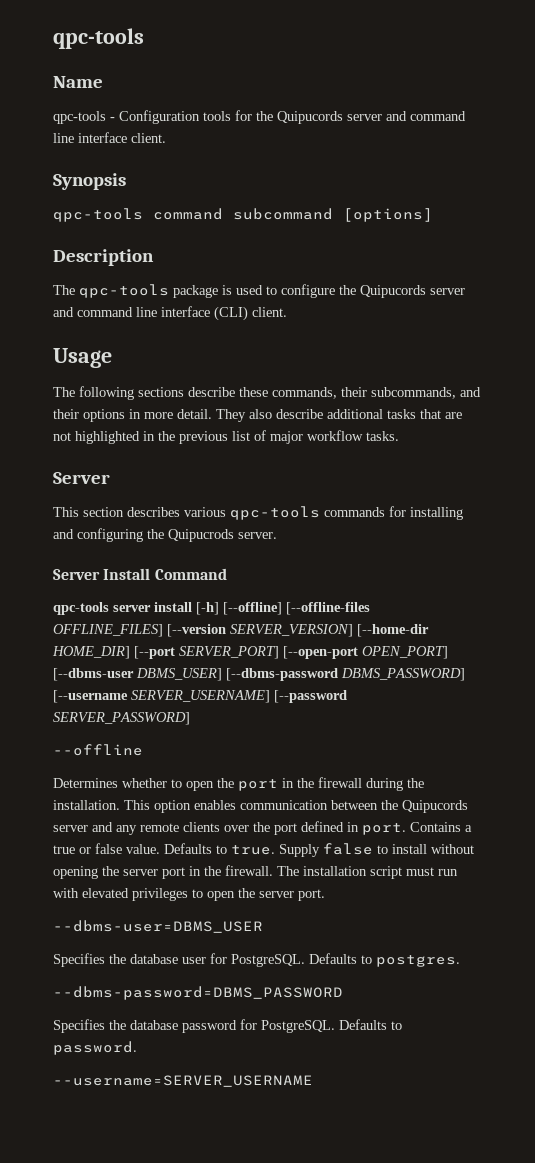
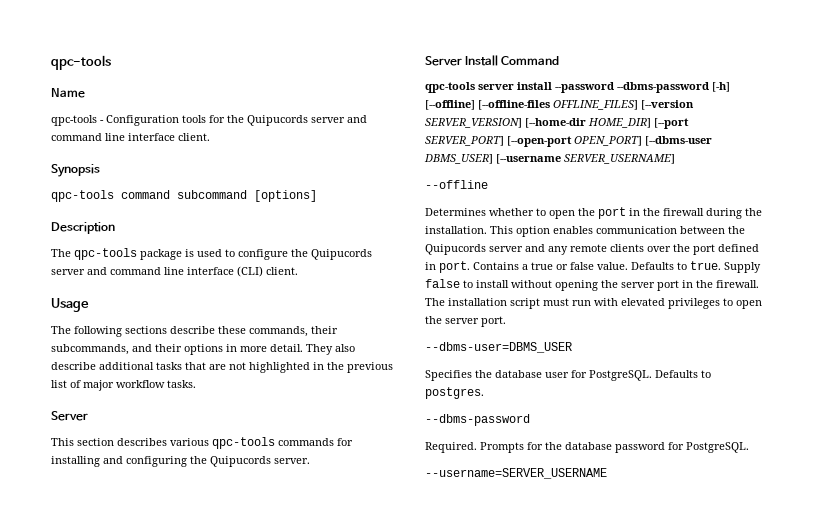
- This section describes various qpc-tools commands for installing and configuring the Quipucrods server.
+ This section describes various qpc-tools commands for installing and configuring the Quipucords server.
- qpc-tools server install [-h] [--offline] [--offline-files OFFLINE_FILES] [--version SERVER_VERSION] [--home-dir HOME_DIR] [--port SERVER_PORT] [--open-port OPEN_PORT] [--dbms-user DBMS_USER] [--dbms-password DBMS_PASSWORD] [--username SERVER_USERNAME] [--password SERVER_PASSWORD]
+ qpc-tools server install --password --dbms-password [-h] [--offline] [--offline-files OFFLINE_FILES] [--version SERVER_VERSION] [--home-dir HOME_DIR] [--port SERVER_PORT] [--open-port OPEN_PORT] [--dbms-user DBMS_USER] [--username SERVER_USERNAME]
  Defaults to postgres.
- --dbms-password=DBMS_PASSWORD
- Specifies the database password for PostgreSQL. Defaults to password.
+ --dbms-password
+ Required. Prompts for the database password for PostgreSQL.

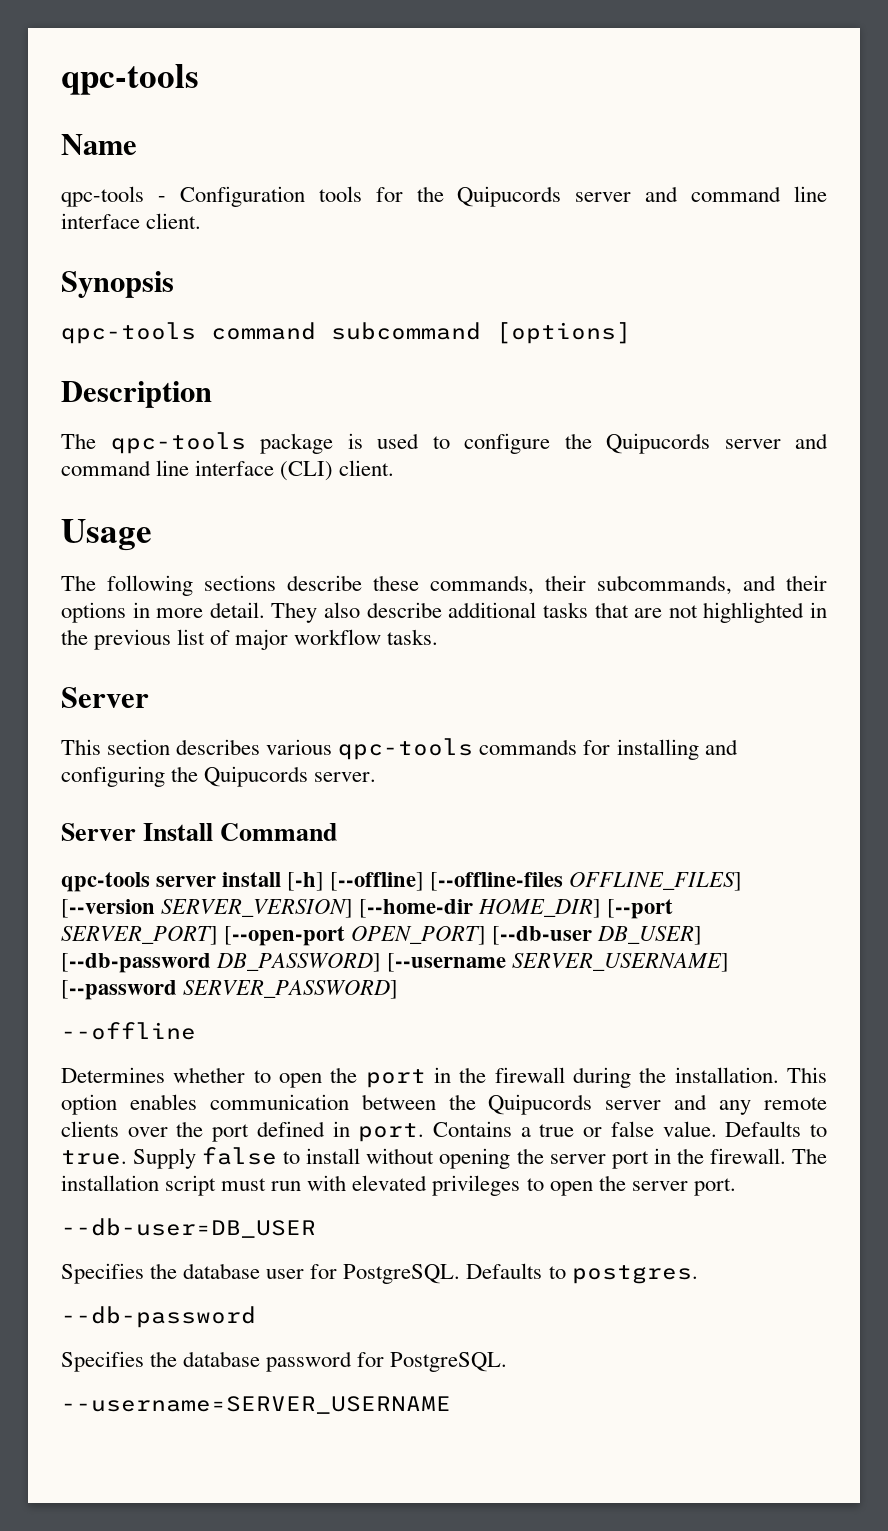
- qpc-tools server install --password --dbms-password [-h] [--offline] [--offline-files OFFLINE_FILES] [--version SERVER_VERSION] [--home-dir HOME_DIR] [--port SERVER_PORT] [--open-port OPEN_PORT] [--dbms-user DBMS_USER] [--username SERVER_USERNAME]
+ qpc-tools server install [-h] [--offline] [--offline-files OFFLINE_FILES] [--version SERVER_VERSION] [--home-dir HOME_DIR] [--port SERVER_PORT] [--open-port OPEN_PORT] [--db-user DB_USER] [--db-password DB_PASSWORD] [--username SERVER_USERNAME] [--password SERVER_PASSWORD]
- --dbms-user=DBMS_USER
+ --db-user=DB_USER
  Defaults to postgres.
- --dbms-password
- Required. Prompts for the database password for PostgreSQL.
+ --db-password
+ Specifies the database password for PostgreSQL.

____

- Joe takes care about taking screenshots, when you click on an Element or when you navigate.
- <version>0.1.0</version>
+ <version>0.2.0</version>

____

### THE TASK
Return each line of the data that contains the string "This".

### ANSWER TO THE EXERCISE
- This section describes various qpc-tools commands for installing and configuring the Quipucrods server.
+ This section describes various qpc-tools commands for installing and configuring the Quipucords server.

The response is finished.